Cary v. Commissioner

41 T.C. 214, 1963 U.S. Tax Ct. LEXIS 21
CourtUnited States Tax Court
DecidedNovember 15, 1963
DocketDocket No. 95259
StatusPublished
Cited by66 cases

This text of 41 T.C. 214 (Cary v. Commissioner) is published on Counsel Stack Legal Research, covering United States Tax Court primary law. Counsel Stack provides free access to over 12 million legal documents including statutes, case law, regulations, and constitutions.

Bluebook
Cary v. Commissioner, 41 T.C. 214, 1963 U.S. Tax Ct. LEXIS 21 (tax 1963).

Opinion

OPINION

The tax treatment to be accorded distributions in redemption of stock made after December 31,1954, is controlled by section 302 of the Internal Revenue Code of 1954. That section provides that such distributions are to be treated as in part or full payment in exchange for the stock redeemed where the redemption, pursuant to which the distribution was made, qualifies as an exchange under paragraphs (1), (2), (3), or (4) of section 302(b). It is petitioner’s position that the redemption of December 13, 1957, does so qualify under the provisions of paragraph (3) of section 302(b).

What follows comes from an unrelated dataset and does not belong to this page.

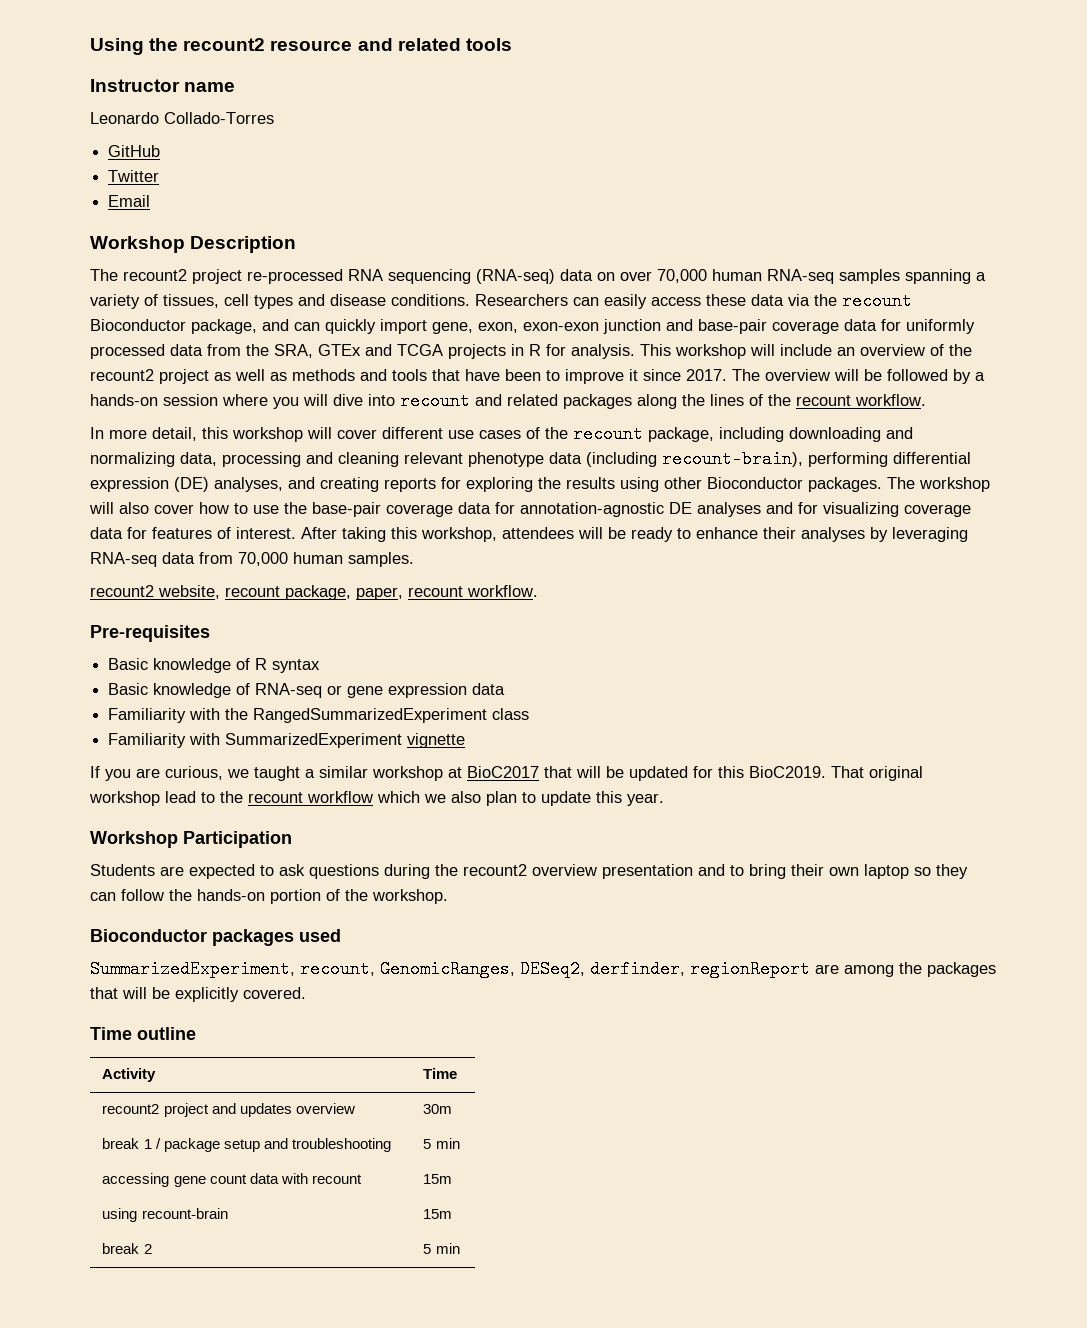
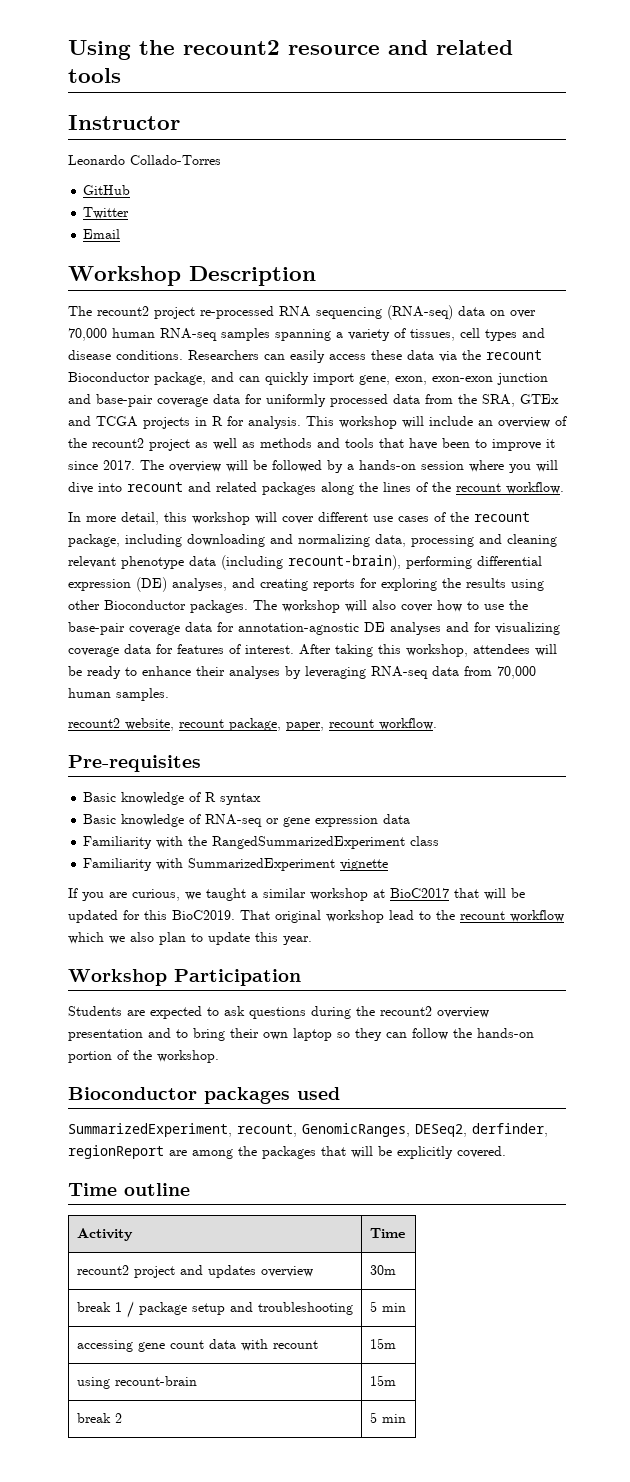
[184,82,236,92] name -> (180, 122) none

Section 302(b)(3) permits exchange treatment of a redemption which is made “in complete redemption of all of the stock of a corporation owned by the shareholder.” Moreover, while the constructive ownership provisions of section 318(a) are made expressly applicable to determinations of stock ownership for the purposes of section 302, an exception to this rule is provided in cases of section 302(b) (3) redemptions by section 302(c) (2) (A). That section states that:

(A) In the case of a distribution described in * * * [sec. 302(b) (3)], section 318(a)(1) [which for purposes pertinent to the instant case would attribute the ownership of stock, owned by taxpayer’s children, to the taxpayer] shall not apply if—
(i) immediately after the distribution the distributee has no interest in the corporation (including an interest as officer, director, or employee), other than an interest as a creditor,
(ii) the distributee does not acquire any such interest (other than stock acquired by bequest or inheritance) within 10 years from the date of such distribution, and
(iii) the distributee, at such time and in such manner as the Secretary or his delegate by regulations prescribes, files an agreement to notify the Secretary or his delegate of any acquisition described in clause (ii) and to retain such records as may be necessary for the application of this paragraph.
If the distributee acquires such an interest in the corporation (other than by bequest or inheritance) within 10 years from the date of the distribution, then the periods of limitation provided in sections 6501 and 6502 on the making of an assessment and the collection by levy or a proceeding in court shall, with respect to any deficiency (including interest and additions to the tax) resulting from such acquisition, include one year immediately following the date on which the distributee (in accordance with regulations prescribed by the Secretary or his delegate) notifies the Secretary or his delegate of such acquisition; and such assessment and collection may be made notwithstanding any provision of law or rule of law which otherwise would prevent such assessment and collection.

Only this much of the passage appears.